Thursday, January 10, 2013

Is it spring yet?

by Pat Laster
 
                Now that the Christmas things are put away and the snow has come and gone, I’m ready for warmer weather—at least 50 degrees, Mother Nature, if you don’t mind. Then I can get the last 4 kitchen cabinet doors--plus the end pieces—painted and be done with the project that’s taken thirteen months.
                Alas, I know it’s not to be, except for an occasional warm-up, and that the coldest part of winter is still ahead. In Edward F. Dolan’s The Old Farmer’s Almanac: Book of Weather Lore I found these older sayings about months and their weather: predictions, both optimistic and pessimistic.
                “January warm, /The Lord have mercy.”
                “January wet, / No wine you get.” (grapes won’t produce?)
                “If you see grass in January, / Lock your grain in your granary.”
                If the following proverb/belief ever works out as true, credit goes to coincidence, Dolan says: “The date of the month on which the first snow falls gives the number of storms that the winter will bring.” Oh-my-goodness!

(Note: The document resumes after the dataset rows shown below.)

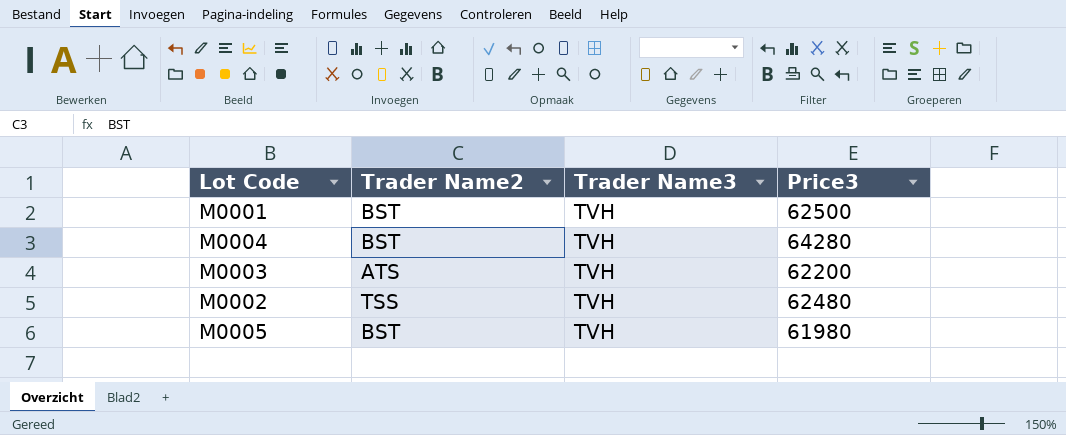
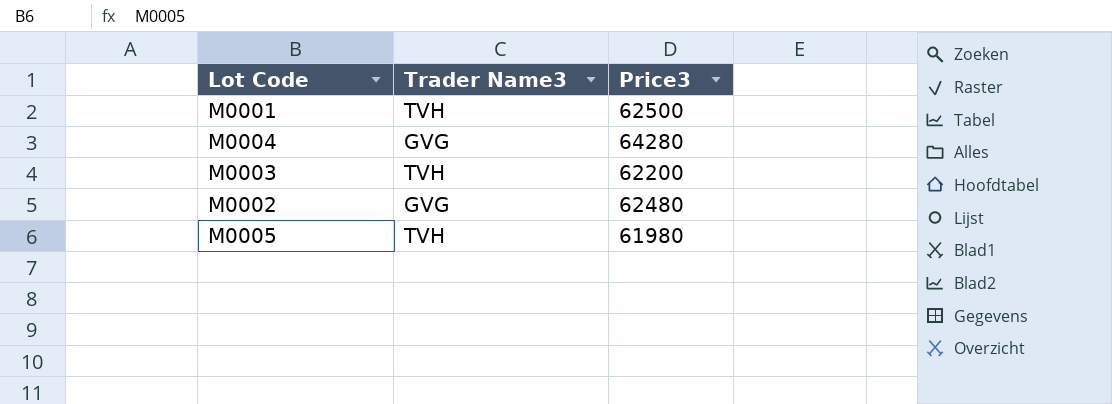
column Trader Name2 | position: 2 -> none
M0004 | Trader Name3: TVH -> GVG
M0002 | Trader Name3: TVH -> GVG

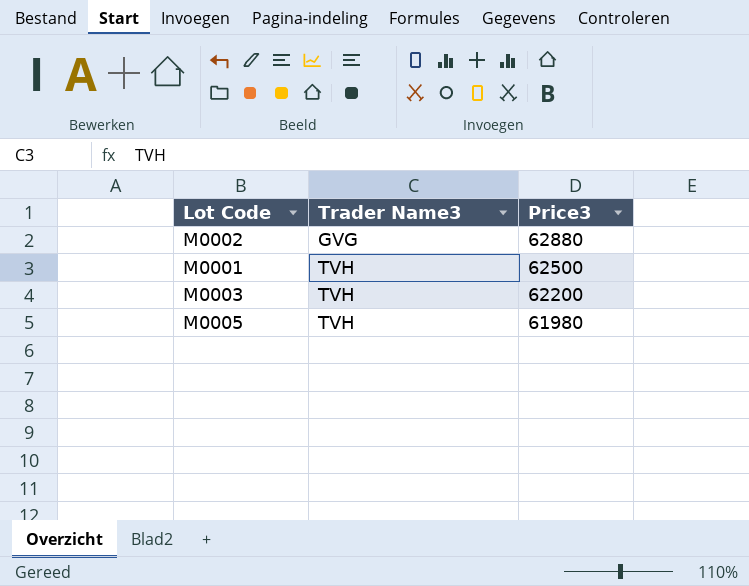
row order: none -> Trader Name3 ascending
row M0004: GVG | 64280 -> none
M0002 | Price3: 62480 -> 62880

If that be so, we’re looking at 25 more winter storms! Let’s hope . . . . [insert your own hope in this space.]
                Contradictions in much weather lore makes for a fun read, but 4 other factors play a part in these adages about January weather: local weather, times of the month, religious hopes for what the weather on a feast day portended, and local interpretations of what was intended by certain wordings.
                “March in Janiveer (January), / Janiveer in March, I fear.”
“Remember on St. Vincent’s Day, (January 22)/ If the sun his beams display, / Be sure to mark the transient beam, / Which through the casement sheds a gleam; / For ‘tis a token bright and clear/ Of prosperous weather all the year.”
                “If St. Paul (St. Paul’s Day January 25) be fair and clear, / It promises then a happy year; / But if it chance to snow or rain, / There will be dear all sorts of grain; / Or if the winds do blow aloft, / Great stirs will vex the world full oft; / And if dark clouds do muff the sky, / The fowl and cattle oft will die.”//  
                According to the Trivia feature in this month’s Arkansas Living, January is National Soup Month. The 3 most popular soups are tomato, cream of mushroom and chicken noodle. We consume nearly 10 billion bowls of canned soup each year.
None of those is my favorite-- homemade vegetable with a can of chili added does it for me.
From the same page, we learn that celebrating the arrival of a new year dates back 4,000 years to ancient Babylon.
The first New Year’s Eve celebration in Times Square took place in 1904 and included fireworks. In 1907, because of a ban on fireworks, a 700-pound iron and wood ball that was illuminated with 199 25-watt lightbulbs was lowered in the square at midnight, marking the beginning of a celebration that continues today.
This last item is unfathomable: The Times Square New Year’s Eve ball is designed by Waterford Crystal. It weighs 11,875 pounds, is 12 feet in diameter and has 2,668 Waterford crystals. I wonder where it is stored during the year? Does anyone know?
A benediction from another flea-market book, Prayer Poems, compiled by O.V. and Helen Armstrong, published by Abingdon/Cokesbury in 1942:
 “For bringing us this fair New Year,/ We lift our love and praise./ Go with us, Father, every mile,/ And bless us, all the days.” – Nancy Byrd Turner.
Amen and amen.

5 comments:

pat couch laster said...

Jeanie Carter (Hot Springs AR)emailed me the nicest letter about the column and how it evoked memories--both because Dolan is her family name and because her grandfather regularly consulted the almanac. So much so that one day, she took the book and looked through it for the magic that her elder seemed to think it held.

pat couch laster said...

Re the letter above, it was not Jeanie's grandfather, but her Uncle Louis who consulted the almanac. Sorry.

Grace Grits and Gardening said...

I love the Farmer's Almanac. Being a farmer and all...

pat couch laster said...

The almanac is good for column fodder as well as for farmers.

Dorothy Johnson said...

Catching up on your columns. Looks like our hard winter has only just begun!